J’ai entendu dire que vous avez vécu à Paris dans le passé.
Paul Buchanan : J’ai effectivement passé pas mal de temps ici au fil des ans. J’ai logé dans un petit appartement durant quelques mois, rue Monge. Avec une petite amie irlandaise. Les Françaises ne veulent pas de moi (sourire). Je suis aussi souvent venu lorsque j’étais gamin, avec l’école, dans le cadre de séjours linguistiques dans une famille. J’apprécie cette ville chaque fois que je viens. Juste pour l’ambiance, les gens, l’architecture, etc. Et visuellement, c’est magnifique évidemment. C’est une ville à part en Europe. Par rapport à l’Ecosse par exemple, c’est très difficile de mesurer les différences. Il y a beaucoup de bonnes choses dans mon pays, mais on ne peut pas prendre un café, observer les gens passer et discuter comme maintenant à une terrasse. Le temps n’est pas assez clément… La culture du pub n’est pas la même qu’ici dans les bars. Les Ecossais n’y vont pas vraiment pendant la journée comme on se plait à flâner ici.
C’est votre premier album constitué de compositions originales depuis huit ans. Aurait-il pu ou dû en avoir davantage durant ce laps de temps ?
Paul Buchanan : Probablement. Mais vous savez, je pense qu’il faut prendre juste ce qu’il y a à prendre. (silence…) Je travaille tout le temps. Peut-être que certains peuvent imaginer que c’est de la paresse. Mais ce n’est pas le cas. Ces derniers temps, j’ai aussi travaillé en Angleterre sur un autre disque. Mais je ne l’ai pas encore terminé.
Vous parlez de l’album enregistré avec Shirley Manson ? (ndlr : Paul Buchanan a récemment collaboré avec la chanteuse de Garbage mais l’album a été refusé par la maison de disque, jugé trop « expérimental »).

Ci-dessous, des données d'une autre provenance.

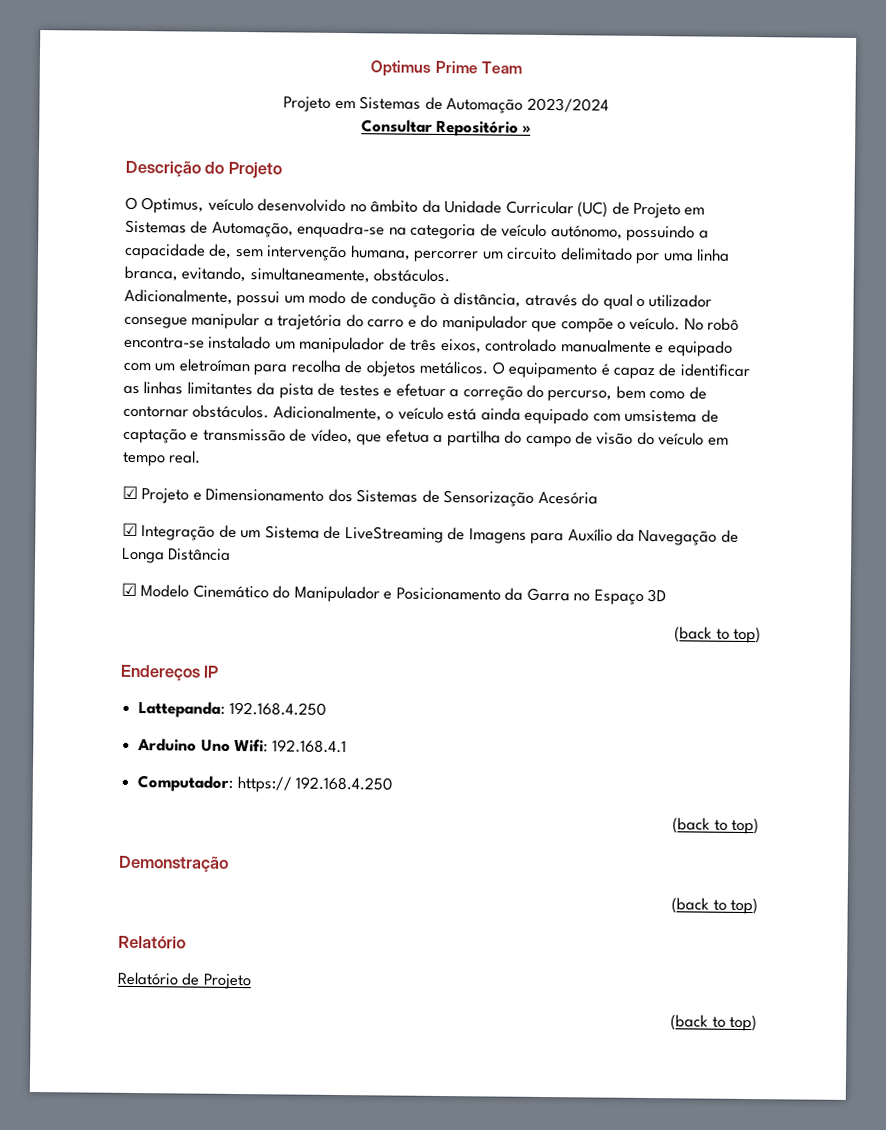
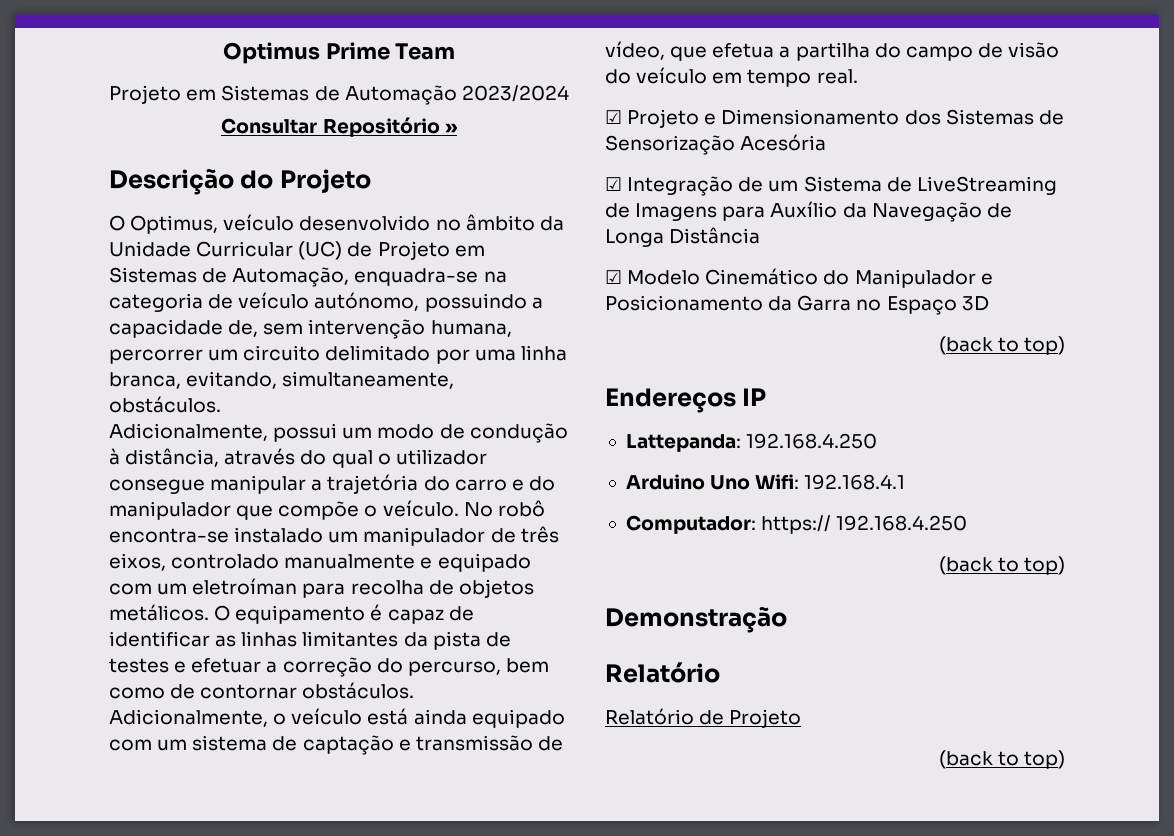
- Adicionalmente, o veículo está ainda equipado com umsistema de captação e transmissão de vídeo, que efetua a partilha do campo de visão do veículo em tempo real.
+ Adicionalmente, o veículo está ainda equipado com um sistema de captação e transmissão de vídeo, que efetua a partilha do campo de visão do veículo em tempo real.
  Demonstração
- (back to top)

Paul Buchanan : Non, non. Shirley est juste une amie. Il se trouve qu’elle était en train d’expérimenter, elle essayait de collaborer avec différentes personnes et j’ai un peu participé.
Je parlais plutôt d’un album dans la perspective de Blue Nile. Finalement, ce disque au piano a abouti le premier. Mais pour revenir sur cette longue absence, oui, je vois absolument ce que vous voulez dire. Peut-être que certains musiciens sont plus bénis ou doués que d’autres. La musique leur vient plus facilement et je les admire pour ça. Mais en même temps, je pense que tout cela est très individuel : il faut savoir maintenir son intérêt pour ce que l’on fait, c’est une question de personnalité. Pour moi, si j’avais un album à faire dans l’instant, je ne saurai pas quoi faire. Je serai perdu. Je ne m’attends pas à ce que les gens soient intéressés par ce que je fais. Bien que je sois toujours intéressé par la musique… Comme je vous le disais tout à l’heure du point de vue créatif, vous prenez ce qu’il y a à prendre. Certains prennent beaucoup, d’autres peu. Mais je n’ai pas de problèmes avec ça.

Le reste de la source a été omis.